WHAT YOU NEED TO DO —
Once you find the line containing "Os seguintes não" in the data below, copy it and each following line exactly, up to and including the line containing "handler do Twitter", and nothing else.

- Opening Delimiter -

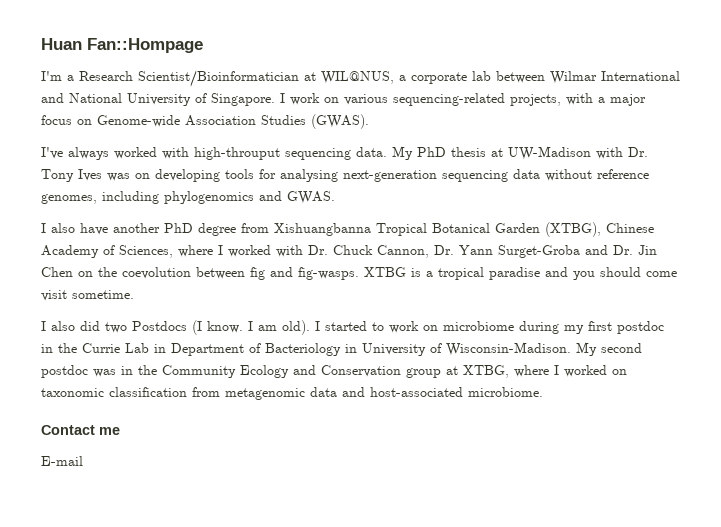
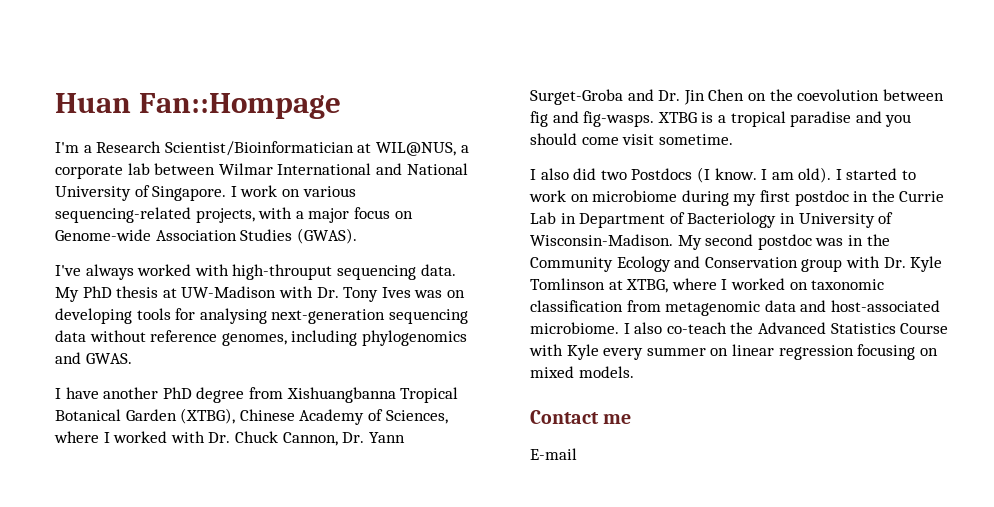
- I also have another PhD degree from Xishuangbanna Tropical Botanical Garden (XTBG), Chinese Academy of Sciences, where I worked with Dr. Chuck Cannon, Dr. Yann Surget-Groba and Dr. Jin Chen on the coevolution between fig and fig-wasps.
+ I have another PhD degree from Xishuangbanna Tropical Botanical Garden (XTBG), Chinese Academy of Sciences, where I worked with Dr. Chuck Cannon, Dr. Yann Surget-Groba and Dr. Jin Chen on the coevolution between fig and fig-wasps.
- My second postdoc was in the Community Ecology and Conservation group at XTBG, where I worked on taxonomic classification from metagenomic data and host-associated microbiome.
+ My second postdoc was in the Community Ecology and Conservation group with Dr. Kyle Tomlinson at XTBG, where I worked on taxonomic classification from metagenomic data and host-associated microbiome. I also co-teach the Advanced Statistics Course with Kyle every summer on linear regression focusing on mixed models.

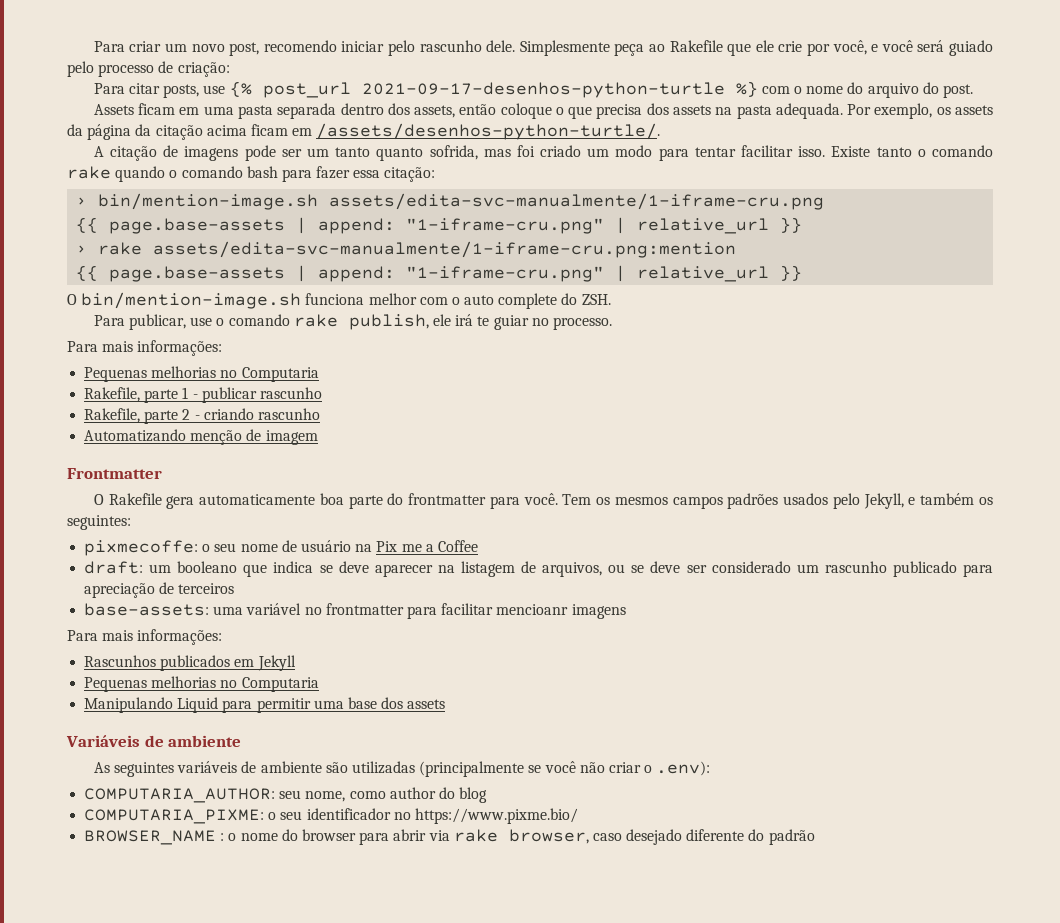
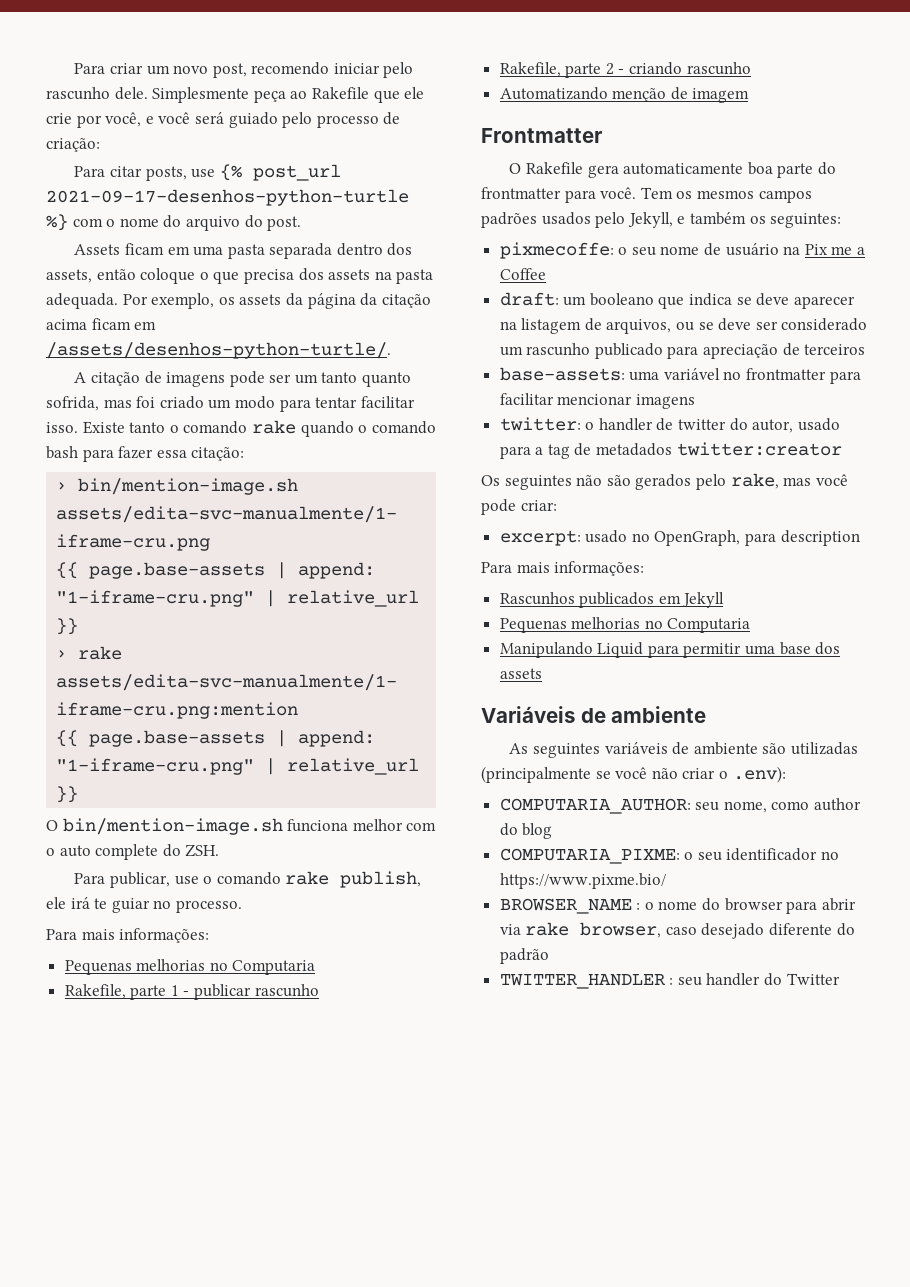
- base-assets: uma variável no frontmatter para facilitar mencioanr imagens
+ base-assets: uma variável no frontmatter para facilitar mencionar imagens
+ twitter: o handler de twitter do autor, usado para a tag de metadados twitter:creator
+ Os seguintes não são gerados pelo rake, mas você pode criar:
+ excerpt: usado no OpenGraph, para description
+ TWITTER_HANDLER : seu handler do Twitter

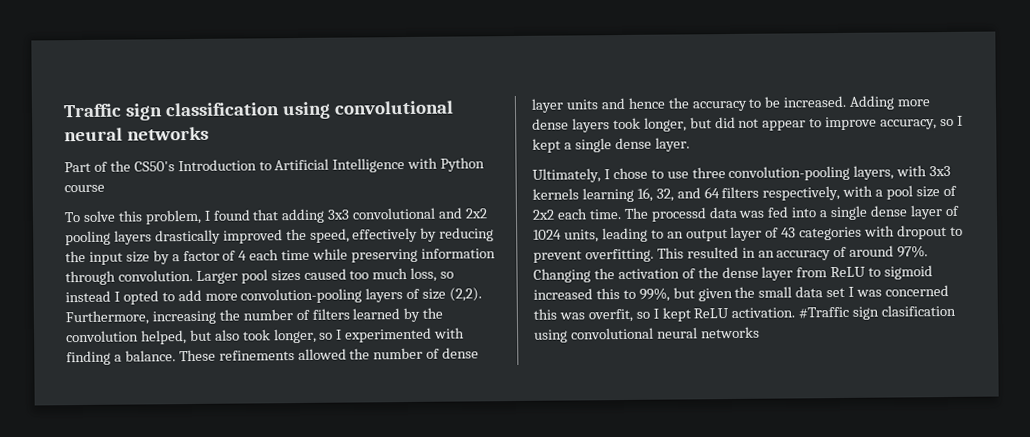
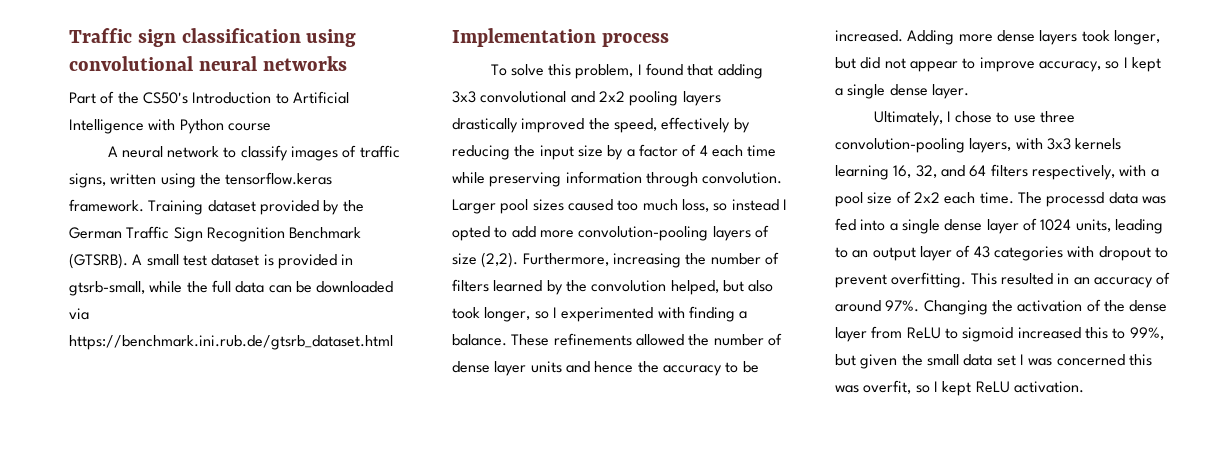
+ A neural network to classify images of traffic signs, written using the tensorflow.keras framework. Training dataset provided by the German Traffic Sign Recognition Benchmark (GTSRB). A small test dataset is provided in gtsrb-small, while the full data can be downloaded via https://benchmark.ini.rub.de/gtsrb_dataset.html
+ Implementation process
- #Traffic sign clasification using convolutional neural networks

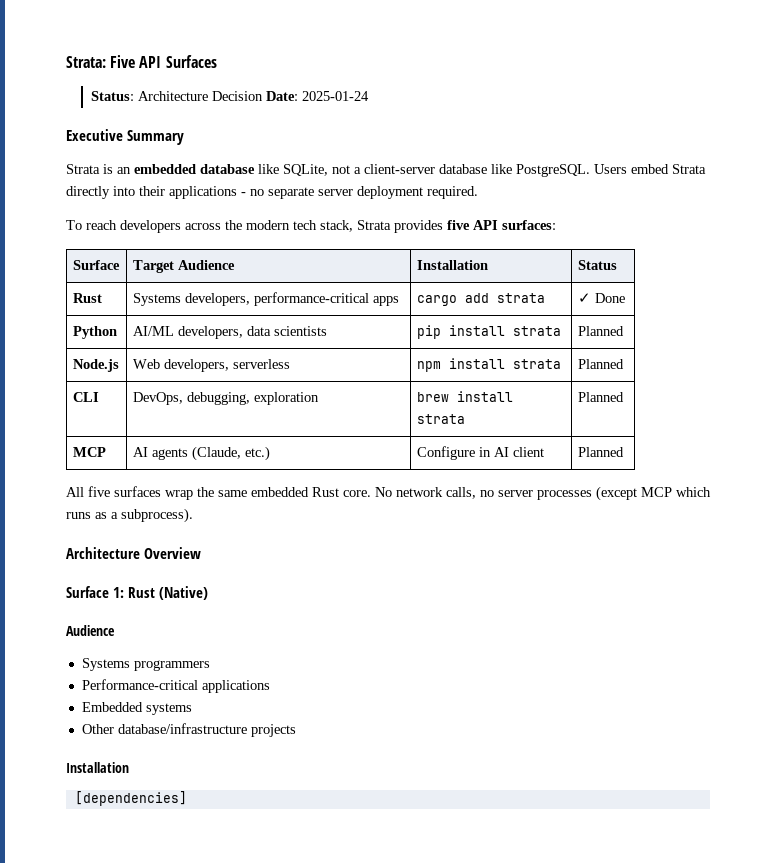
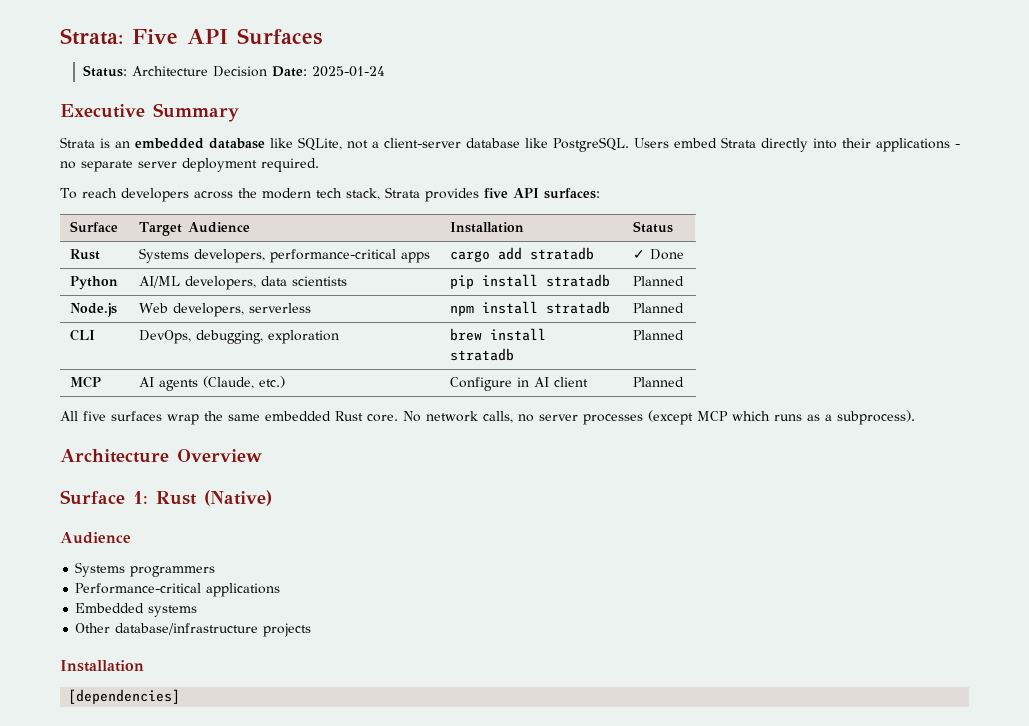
- Rust | Systems developers, performance-critical apps | cargo add strata | ✓ Done
+ Rust | Systems developers, performance-critical apps | cargo add stratadb | ✓ Done
- Python | AI/ML developers, data scientists | pip install strata | Planned
+ Python | AI/ML developers, data scientists | pip install stratadb | Planned
- Node.js | Web developers, serverless | npm install strata | Planned
+ Node.js | Web developers, serverless | npm install stratadb | Planned
- CLI | DevOps, debugging, exploration | brew install strata | Planned
+ CLI | DevOps, debugging, exploration | brew install stratadb | Planned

- Closing Delimiter -

SOLUTION —
+ Os seguintes não são gerados pelo rake, mas você pode criar:
+ excerpt: usado no OpenGraph, para description
+ TWITTER_HANDLER : seu handler do Twitter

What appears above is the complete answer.